A - reduction of loop overhead cost
B - increase utilization of CPU resources

From the Pascal language perspective there are two different types of loops:

1 - loops with iteration counts known at compile time
2 - loops with variable iteration counts, known at run time only

Lets start with A. The obvious overhead reduction is the elimination of branches when unrolling. It is clear that the improvement in execution speed depends on the ratio of work done in the rolled loop vs. the time required for the condition check and branch. Silly example

Code: [Select]
for Count1 := 1 to 100 do begin
  Inc( Count2, 5 );
end;

The above obviously will benefit heavily from loop-unrolling - but the unroll factor will vary with the optimization level used for compilation. If one hand-crafts unrolled loops then another point is elimination of condition code handling like

Code: [Select]
Loop:
  shr al, 1
  adc rbx, [mem]
  setc al

  add mem, 8
  dec rcx
  jne loop

which could be changed to

Code: [Select]
Loop:
  shr al, 1
  adc rbx, [mem]
  adc rbx, [mem+8]
  adc rbx, [mem+16]
  adc rbx, [mem+24]
  setc al

  add mem, 32
  sub rcx, 4
  jnc loop

However I currently fail to see how a single pass compiler could move to the second from the first, based on changes in the Pascal source. So this might not be too relevant for the discussion about loop unrolling in FPC.

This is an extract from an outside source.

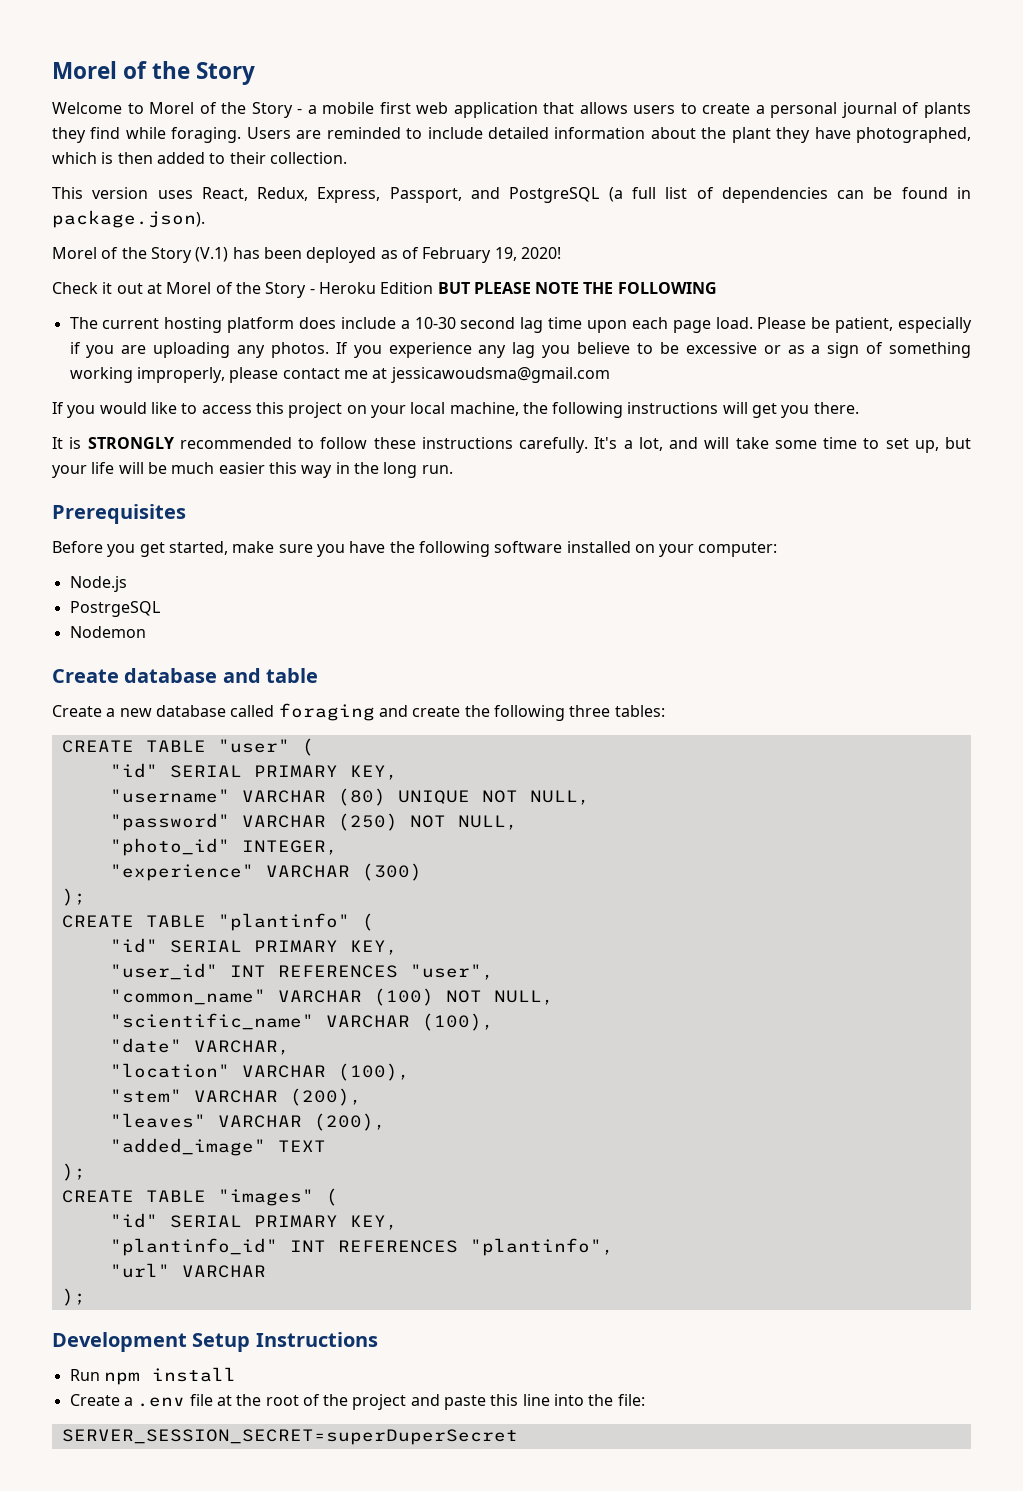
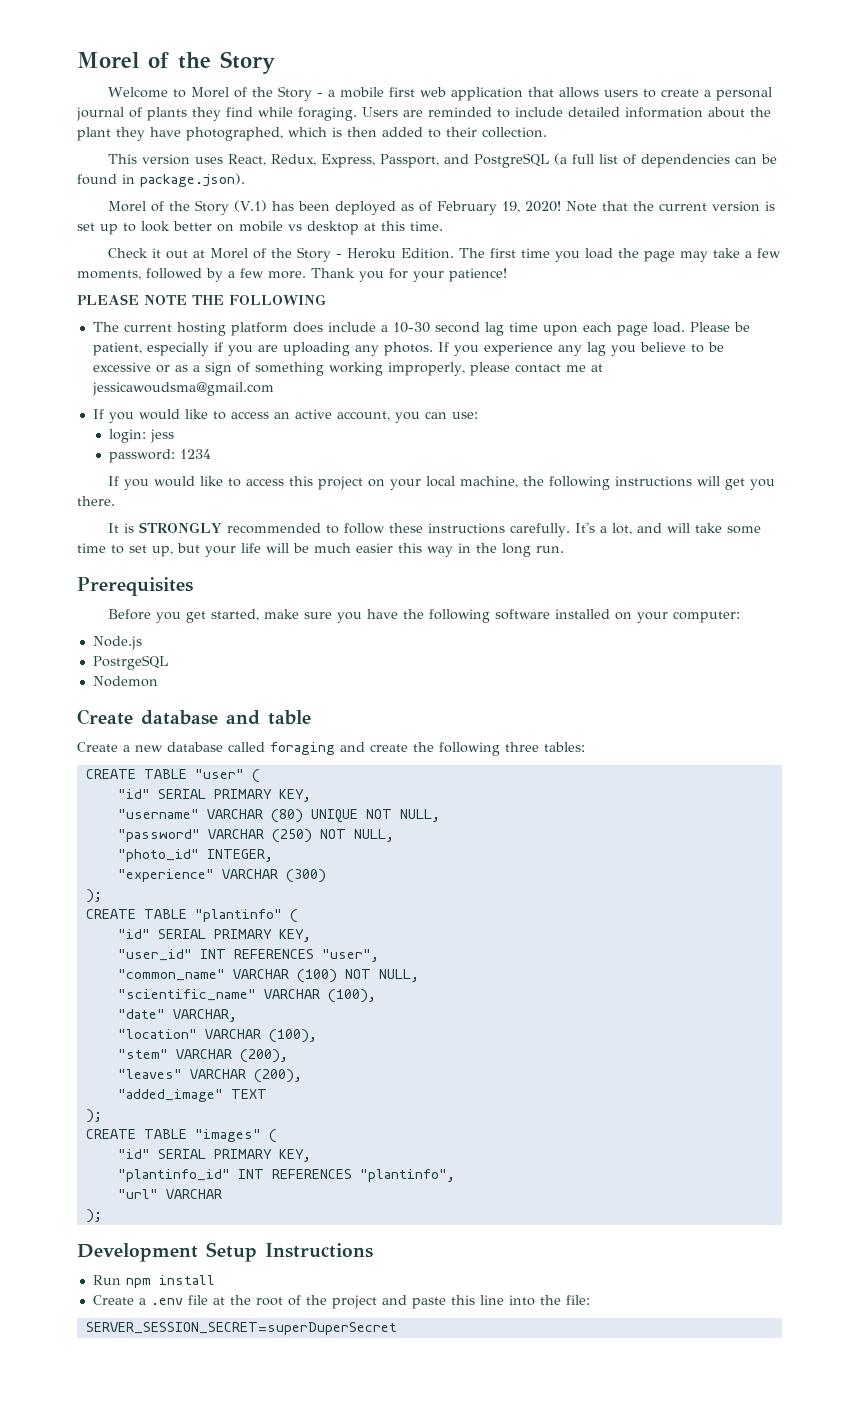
(561, 253) none -> [565,201,775,212] [77,221,443,235] Note that the current version is set up to look better on mobile vs desktop at this time.
[380,282,470,294] Edition BUT -> [400,248,781,262] [77,268,507,282] Edition. The first time you load the page may take a few moments, followed by a few more. Thank you for your patience! //
(610, 375) none -> [92,409,478,423] [109,429,175,443] [109,449,212,463] // If you would like to access an active account, you can use: // login: jess // password: 1234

A third aspect is that the overhead cost of the branch can only be reduced if the branch is predicted correct. Here the Branch-Target-Buffer comes into play, which can only hold a limited amount of targets for fast retrieval. A branch in this case is either a JCC or an indirect CALL <= latter I think is a quite common thing in Object Oriented code. The branch target buffer may be distorted if there are too many branches inside the unrolled loop, leading to mispredictions of the main loop branch. If you read the "Programmers Optimization" manuals from Intel or the documents from Agner Fog carefully you'll find more concrete limits for different x86-64 architectures.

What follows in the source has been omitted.